CNN:
CNN legal analyst Paul Callan called Friday's verdict "unprecedented," adding that it "sends a message to people across the rest of the country" about the potential consequences of unauthorized webcam use in an age of expanding social media.
“This reinforces that social media can cause great harm and that its misuse can be criminal,” Ms. Goldberg said.
The case has helped bring national attention to gay youth suicide and the use of the internet and social networking sites to bully young people.
This story has absolutely nothing to do with social media.
Yes, he posted about it on Twitter. But most of the people who found out about it heard it face-to-face. This happened in a dorm room, remember. Do you know how fast news travels in a dorm room? During the first month of freshman year?
What I'm really worried is that if we all believe that the theme of the tragedy is "privacy in the face of social media", we will miss all the things it's actually about. Focusing on Dharun's tweets makes him sound like the broadcaster, and everyone else like a passive audience. But remember there were several people in Molly's room to spy on Tyler. Many more heard about it later that night, and many more at breakfast the next morning. And, with a few exceptions, all of these people were also Tyler's neighbors. The lived literally down the hall from him. They could go talk to him any time they wanted. If you don't know where Tyler lives there are names on the doors.
Imagine for a moment you are Tyler. Which is more important to you: whether your roommate plays a dickish prank on you, or whether all of your neighbors, the people you see every day, implicitly support him in that dickish prank? How much would it mean to have just one person walk ten feet down the hall, knock on your door, and say, hey, man, that was pretty douchebaggy what Dharun did, are you feeling OK?

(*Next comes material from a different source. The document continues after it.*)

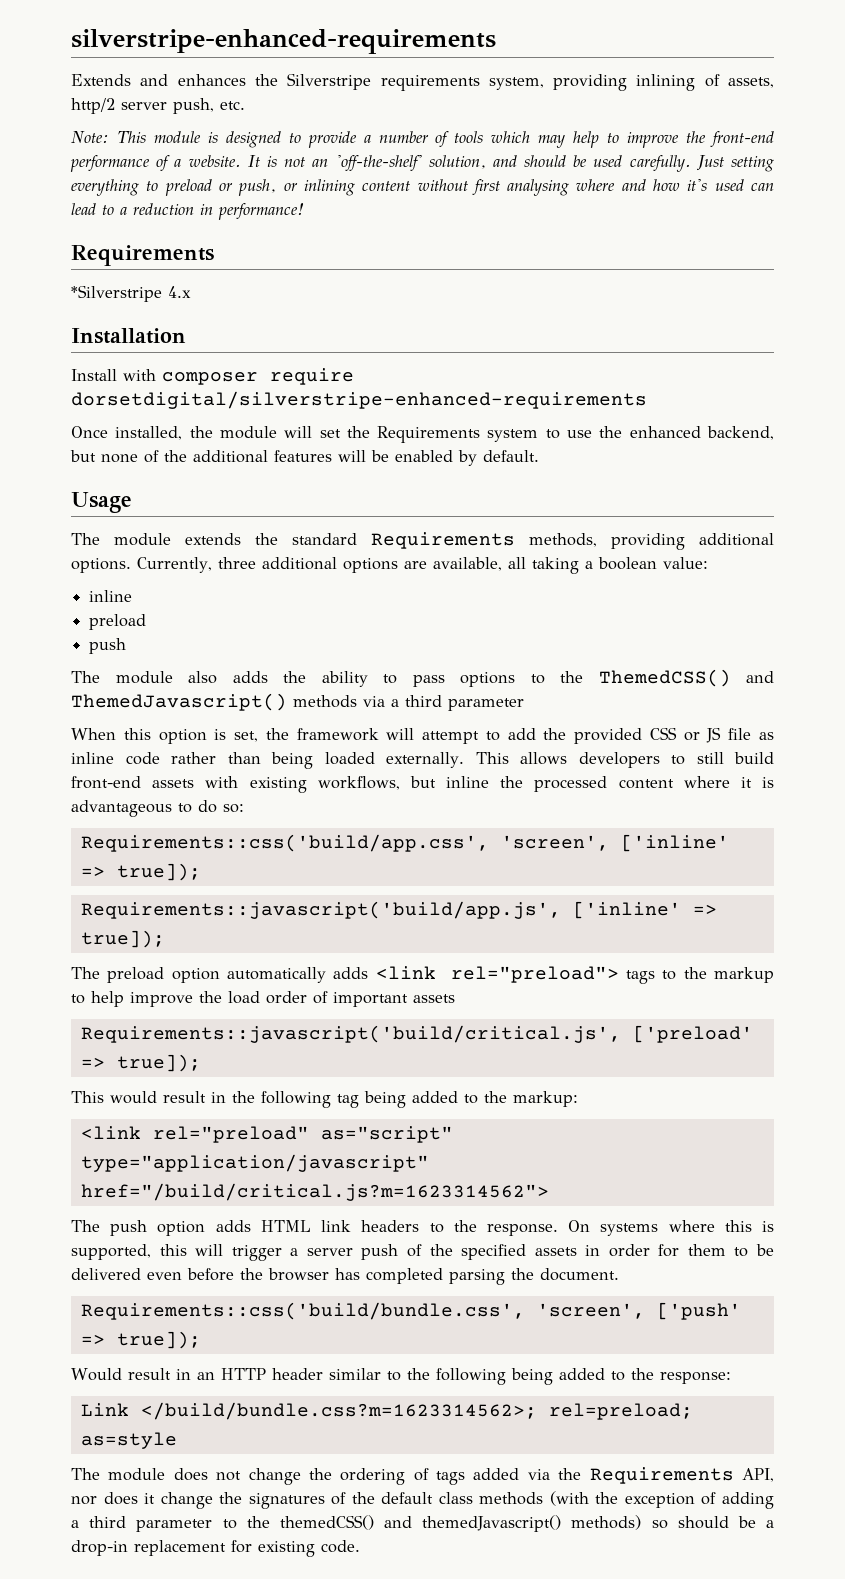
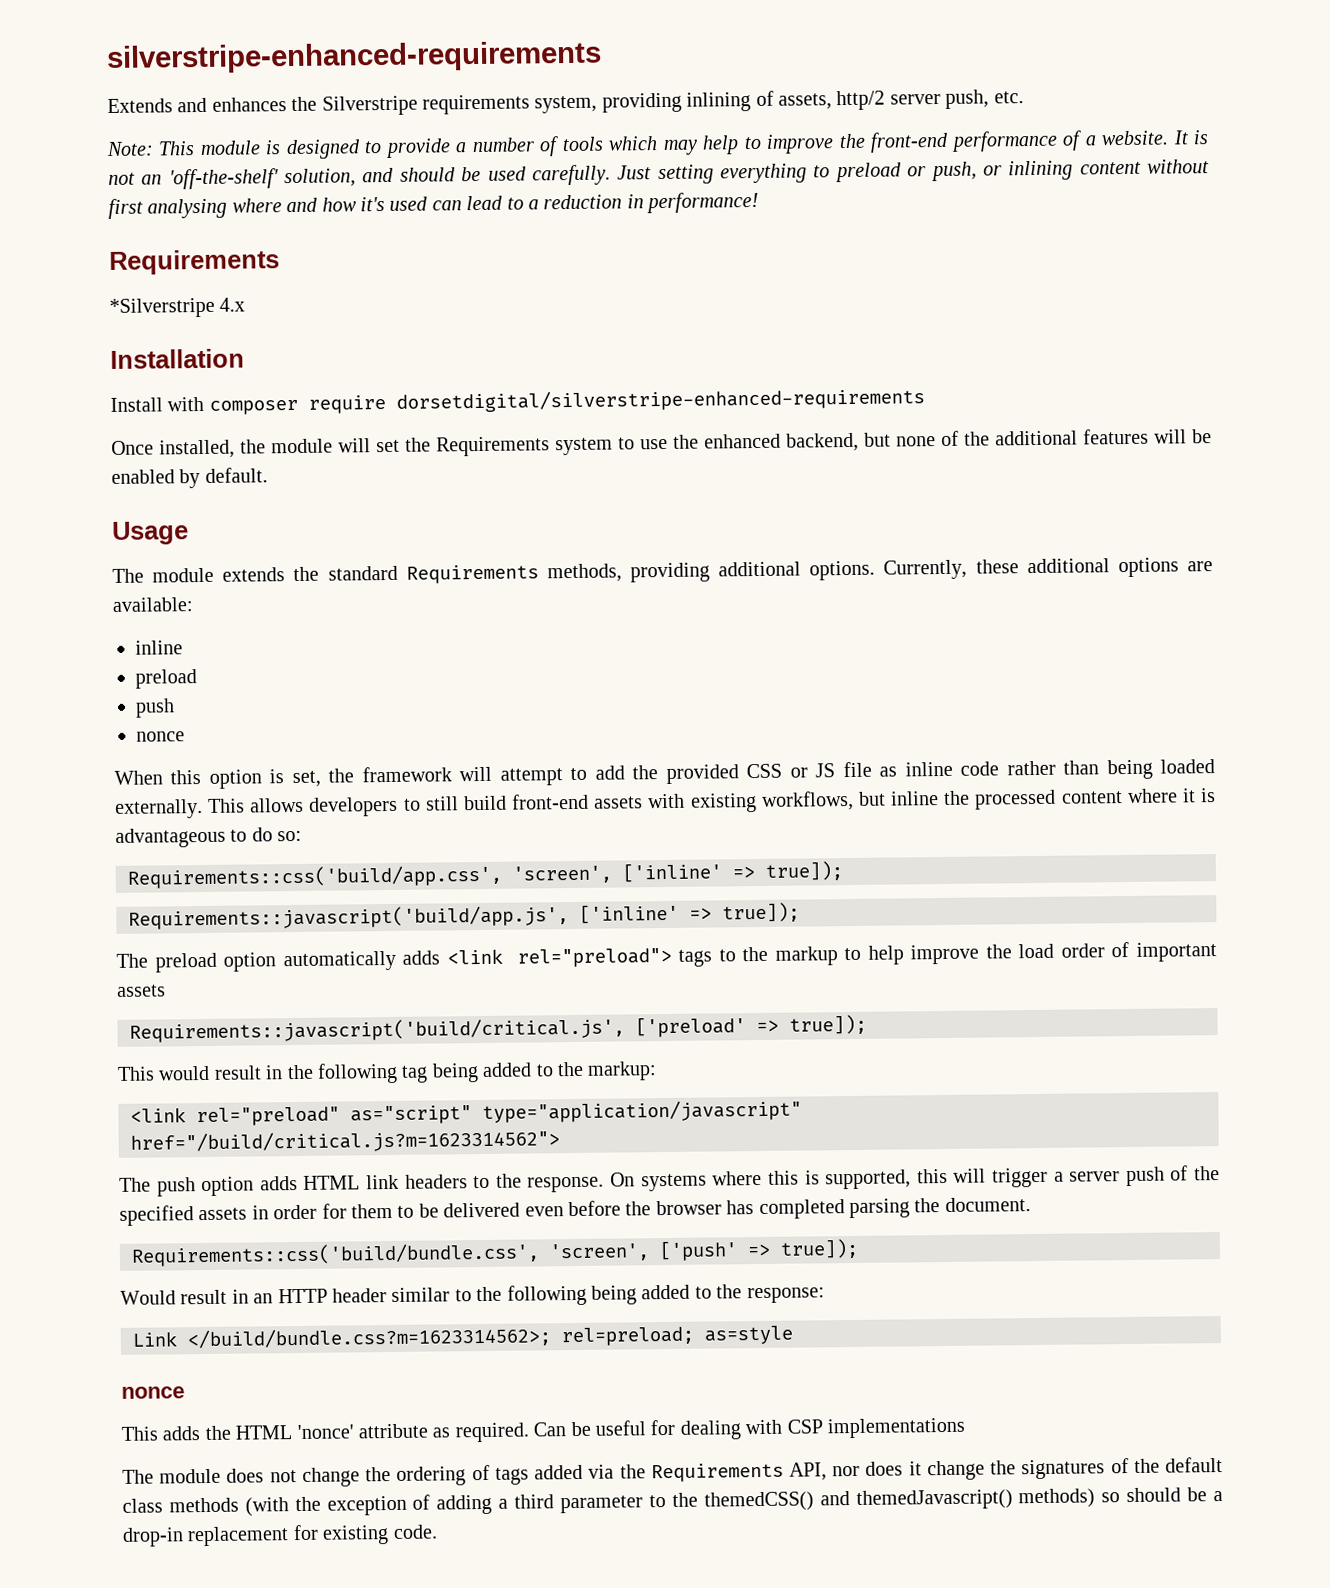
[217,557,256,569] three -> [975,559,1019,574] these
[432,557,708,574] [89,590,133,602] [89,614,147,630] [89,638,127,654] [71,669,774,687] [71,693,524,711] available, all taking a boolean value: // inline // preload // push // The module also adds the ability to pass options to the ThemedCSS() and ThemedJavascript() methods via a third parameter -> [112,597,193,612] [135,640,183,655] [135,669,197,689] [135,698,175,718] [136,731,185,742] available: // inline // preload // push // nonce
(177, 1440) none -> [121,1386,185,1399] [121,1417,965,1443] // nonce // This adds the HTML 'nonce' attribute as required. Can be useful for dealing with CSP implementations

Sergio de Biasi, a Rutgers CS grad student (and one of the best TAs I've ever had), committed suicide a year after Tyler. He had this to say:
Seriously, the real problem is not some idiots doing idiotic stuff. I am reasonably sure that if the victims were convinced that the reaction of society around them would be of almost unanimous disapproval and horror towards the idiots and of support towards the victims, they would not suffer so greatly and not be so hopeless. The real problem is that when idiots do something like this to someone, the reaction of those around them should be something along the lines of “WHAT? Dude, you’re a creep and an idiot, and I don't want to have anything to do with you.” but instead for a million reasons it is not. It's not socially convenient to antagonize anyone. It doesn't really bring any profit to show support for someone who was been wronged. So people just go on and do business as usual.
In a way, it's almost inevitable that Dharun would be convicted of some serious crimes, because that lets us feel that the perpetrator has been identified, and that it is not us. I believe all of us have at some time or another been in the position of Tyler's neighbors, though perhaps no one died in the end. That's why this story makes us uncomfortable; it agitates our latent guilt. But we need to be a little more introspective. What really separates you from Dharun? Are you really a better person, or are you just more scared of exposing yourself as the ringleader?
Maybe we want to believe that this is about social media, so that we forget it all happened in one building, and that everyone who heard about it could have done something to help. "Social media" makes it sound distant, detached, one perpetrator and a bunch of innocent bystanders. It is none of those things.
Another aspect to this story that the media hasn't really picked up on is that had the events taken place in November or December or the spring semester this probably wouldn't have happened at all. There is something about the first month of freshman year where morality is elusive, and everyone goes along with the new culture. Maybe because you're in an unfamiliar environment, and you're trying to figure out what the new rules are, and the best you can do is imitate the people around you, who have no more clue than you do. When the shit hits the fan, and the fantasy ends, you suddenly realize "Oh wow, that was really mean". But until then it's almost impossible to tell.
The thing is, that, while the dorm room culture can be incredibly hurtful (as in this example), everyone imitates each other, and so the culture has an incredible internal consistency. So even if something is very wrong, it feels right. When the RA or the law comes in and says "that was really mean", it feels like an intrusion. "We have the rules figured out already! What are you bringing in these new ones for?"
I think the most important question that this story should raise for us is how we can avoided being sucked into this kind of situation. Because once you're there, it's so hard to know you're there. And sometimes someone dies as a result.